Dell to acquire EMC in $67 billion mega-deal

Dell Inc. will acquire enterprise storage vendor EMC Corp. for cash and stock in a deal valued at $67 billion, the firms announced this morning.

The deal gives EMC shareholders $24.05 in cash and a special stock that tracks the price of VMware, which EMC owns but operates as an independent business. VMware is going to remain a publicly traded company. EMC’s stock hovered around the $27 mark on Friday, but was trading in the mid $28-range as markets opened on Monday morning.

The deal is the largest ever in terms of dollar value for the IT industry. The previous record-holder for biggest acquisition was HP’s 2002 purchase of Compaq for $33.4 billion in combined cash and stock.

In a press release from Dell, the acquisition is described as putting the newly-joined firms in a leadership position in the IT market. Its strong suits will be servers, storage, virtualization, and PCs, and its growth areas will be digital transformation, software-defined data center, hybrid cloud, converged infrastructure, mobile and security.

Dell’s business has focused on devices and services for the mid-market, while EMC has targeted large enterprise.
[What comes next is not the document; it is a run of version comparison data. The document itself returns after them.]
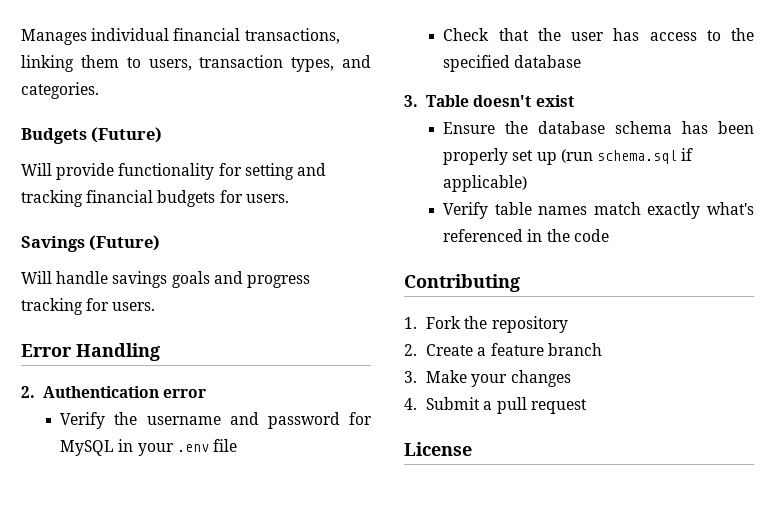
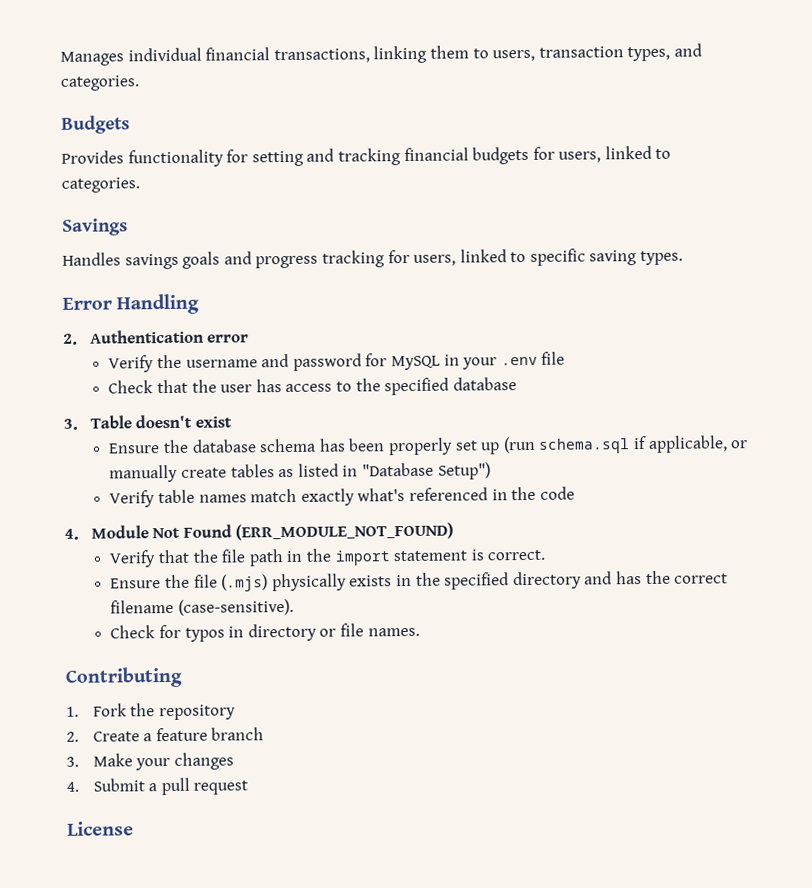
- Budgets (Future)
- Will provide functionality for setting and tracking financial budgets for users.
- Savings (Future)
- Will handle savings goals and progress tracking for users.
+ Budgets
+ Provides functionality for setting and tracking financial budgets for users, linked to categories.
+ Savings
+ Handles savings goals and progress tracking for users, linked to specific saving types.
- Ensure the database schema has been properly set up (run schema.sql if applicable)
+ Ensure the database schema has been properly set up (run schema.sql if applicable, or manually create tables as listed in "Database Setup")
+ 4. Module Not Found (ERR_MODULE_NOT_FOUND)
+ Verify that the file path in the import statement is correct.
+ Ensure the file (.mjs) physically exists in the specified directory and has the correct filename (case-sensitive).
+ Check for typos in directory or file names.

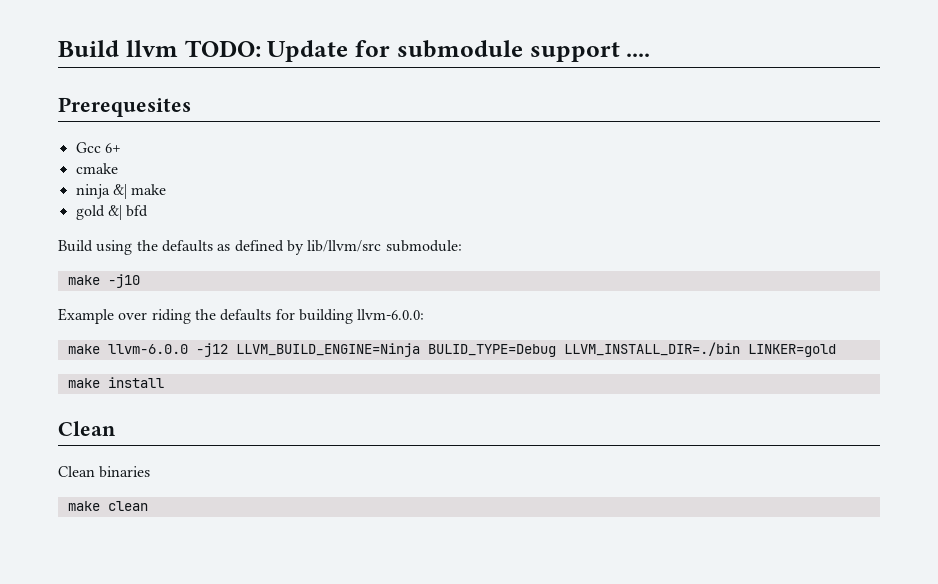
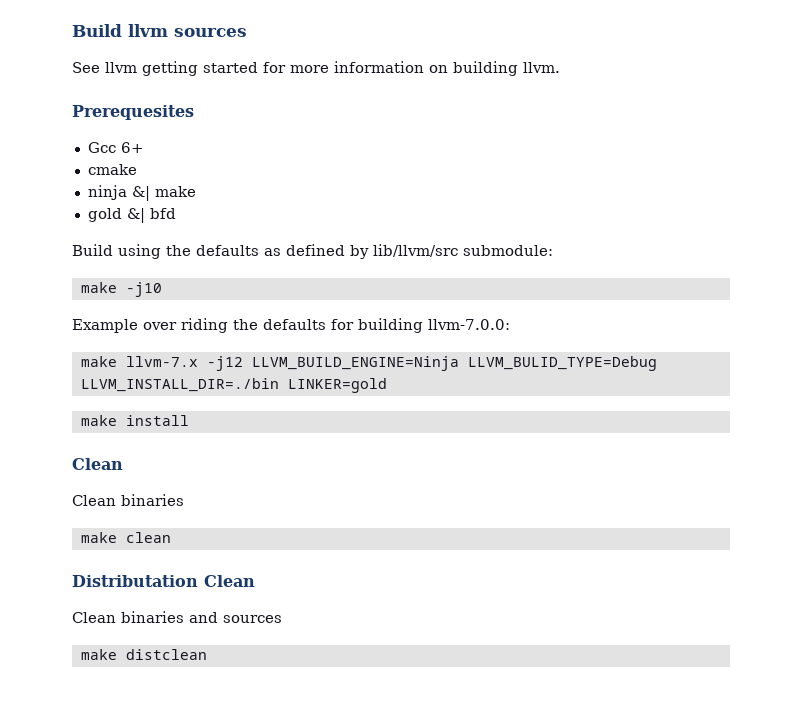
- Build llvm TODO: Update for submodule support ....
+ Build llvm sources
+ See llvm getting started for more information on building llvm.
- Example over riding the defaults for building llvm-6.0.0:
- make llvm-6.0.0 -j12 LLVM_BUILD_ENGINE=Ninja BULID_TYPE=Debug LLVM_INSTALL_DIR=./bin LINKER=gold
+ Example over riding the defaults for building llvm-7.0.0:
+ make llvm-7.x -j12 LLVM_BUILD_ENGINE=Ninja LLVM_BULID_TYPE=Debug LLVM_INSTALL_DIR=./bin LINKER=gold
+ Distributation Clean
+ Clean binaries and sources
+ make distclean

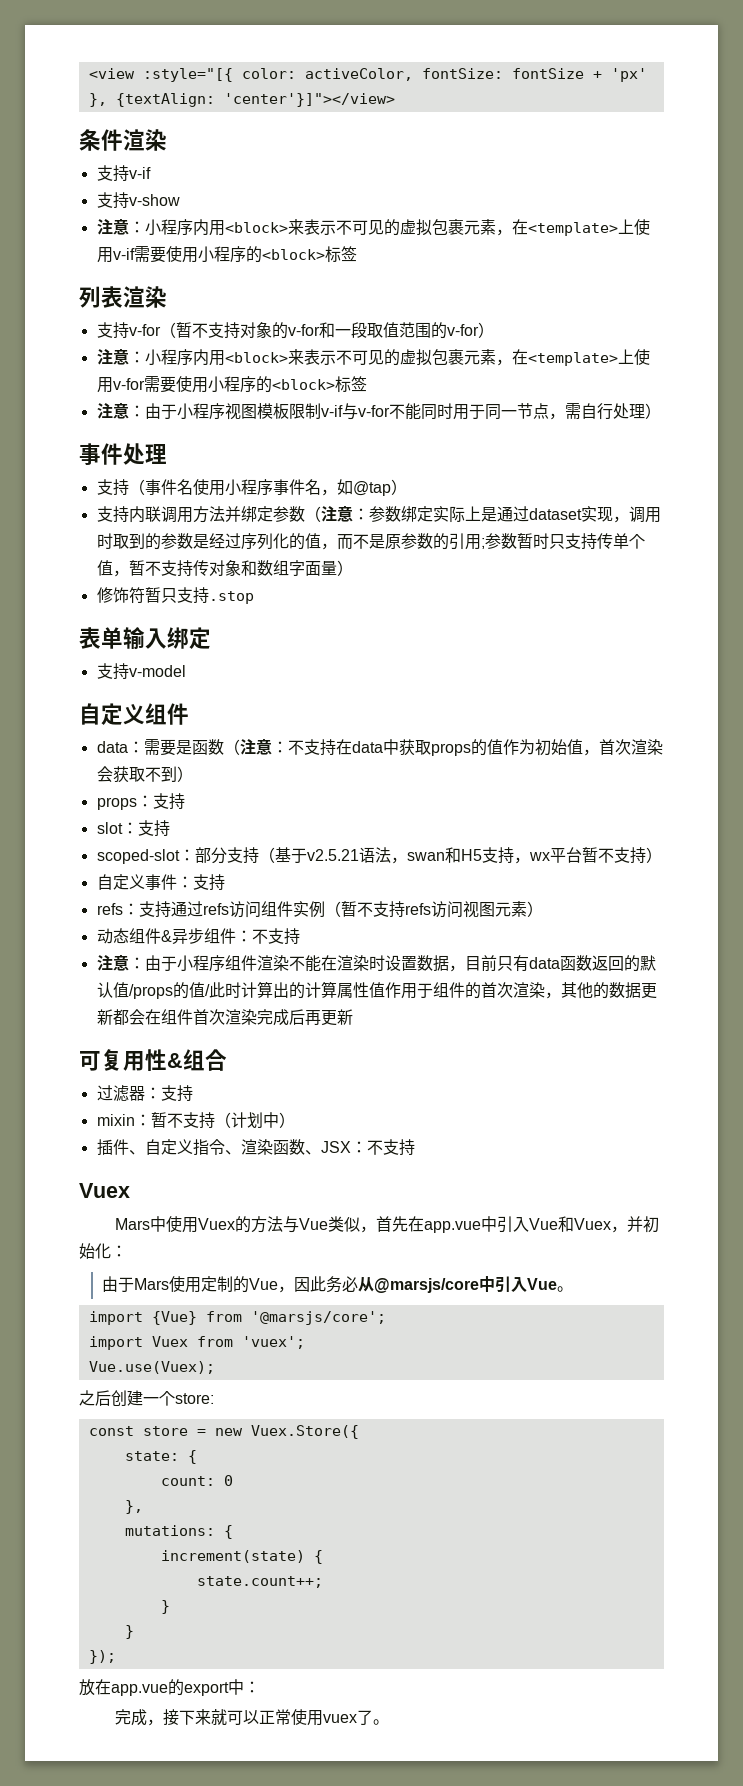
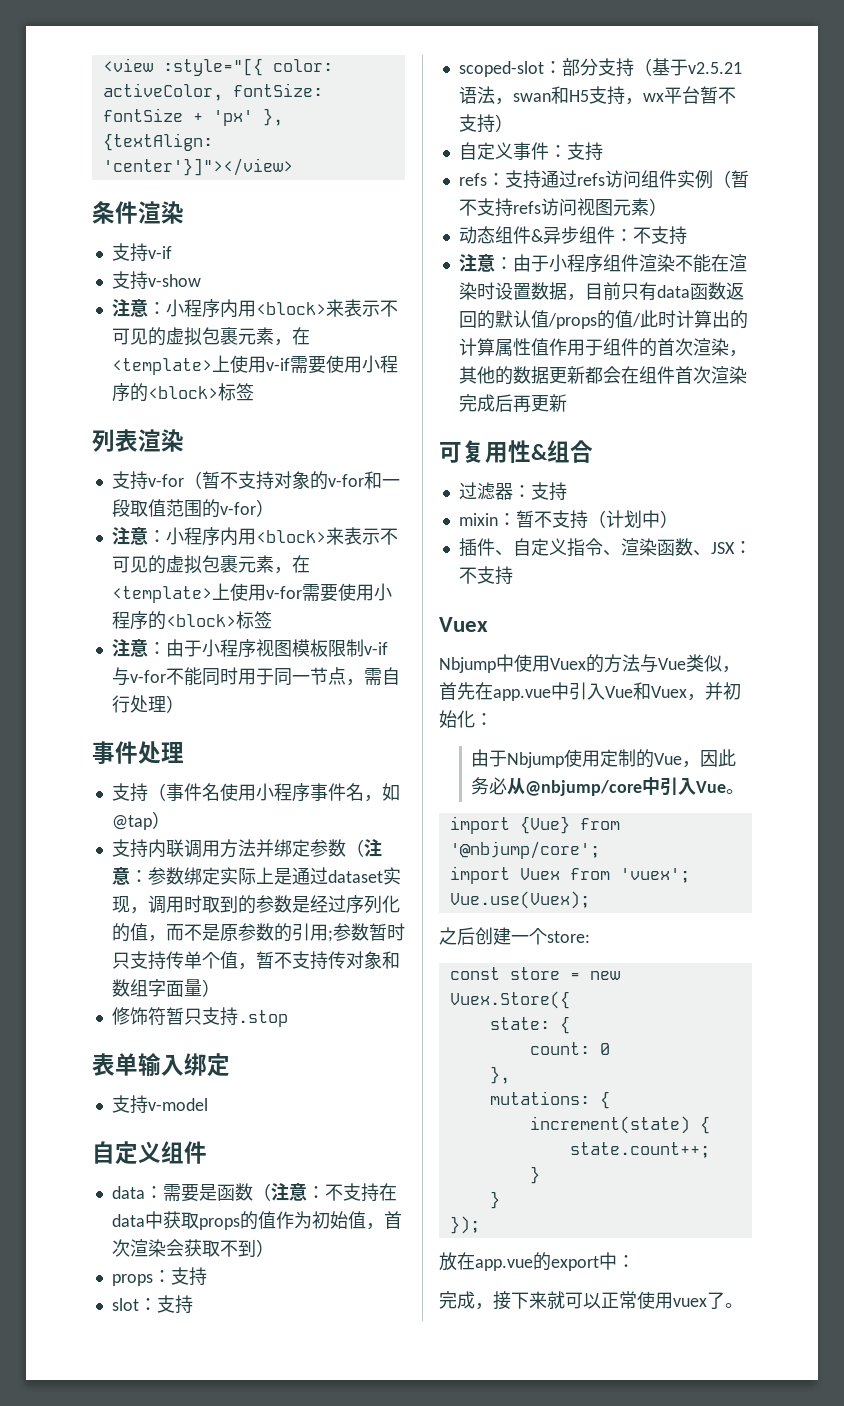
- Mars中使用Vuex的方法与Vue类似，首先在app.vue中引入Vue和Vuex，并初始化：
+ Nbjump中使用Vuex的方法与Vue类似，首先在app.vue中引入Vue和Vuex，并初始化：
- 由于Mars使用定制的Vue，因此务必从@marsjs/core中引入Vue。
+ 由于Nbjump使用定制的Vue，因此务必从@nbjump/core中引入Vue。
- import {Vue} from '@marsjs/core';
+ import {Vue} from '@nbjump/core';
“If you look at this industry that Michael and I loved and grew up in, it’s going through a tremendous transformation… and there’s an incredibly disruptive side to it,” said EMC CEO Joe Tucci in a conference call with media on Monday morning. “There’s more opportunity in IT now than there has been in the history of man.”

He pointed to the Internet of Things trend and the need for enterprises to build modern applications that can make sense of the data generated by such devices. This is one area of opportunity the newly formed company could focus its attention to deliver solutions.

“We look at what a company has to go through to handle the disruptive side of this changing wave of IT, and capitalize on this… coming together (with Dell) makes so much sense,” he said.

After the acquisition is completed, Michael Dell, the founder and CEO of Dell, will become the CEO of the combined firms. Michael will own about 70 per cent of EMC’s equity, alongside investors MSD Partners, Silver Lake, and Temasek. The founder took his company private in 2013 after a tumultuous period on the public market, in  a deal worth $25 billion.

Tucci, currently the CEO and chairman of EMC, will remain in his position until the transaction closes. Dell will keep its Round Rock, Texas-based headquarters, and the new combined enterprise systems business will be run out of Hopkinton, Mass.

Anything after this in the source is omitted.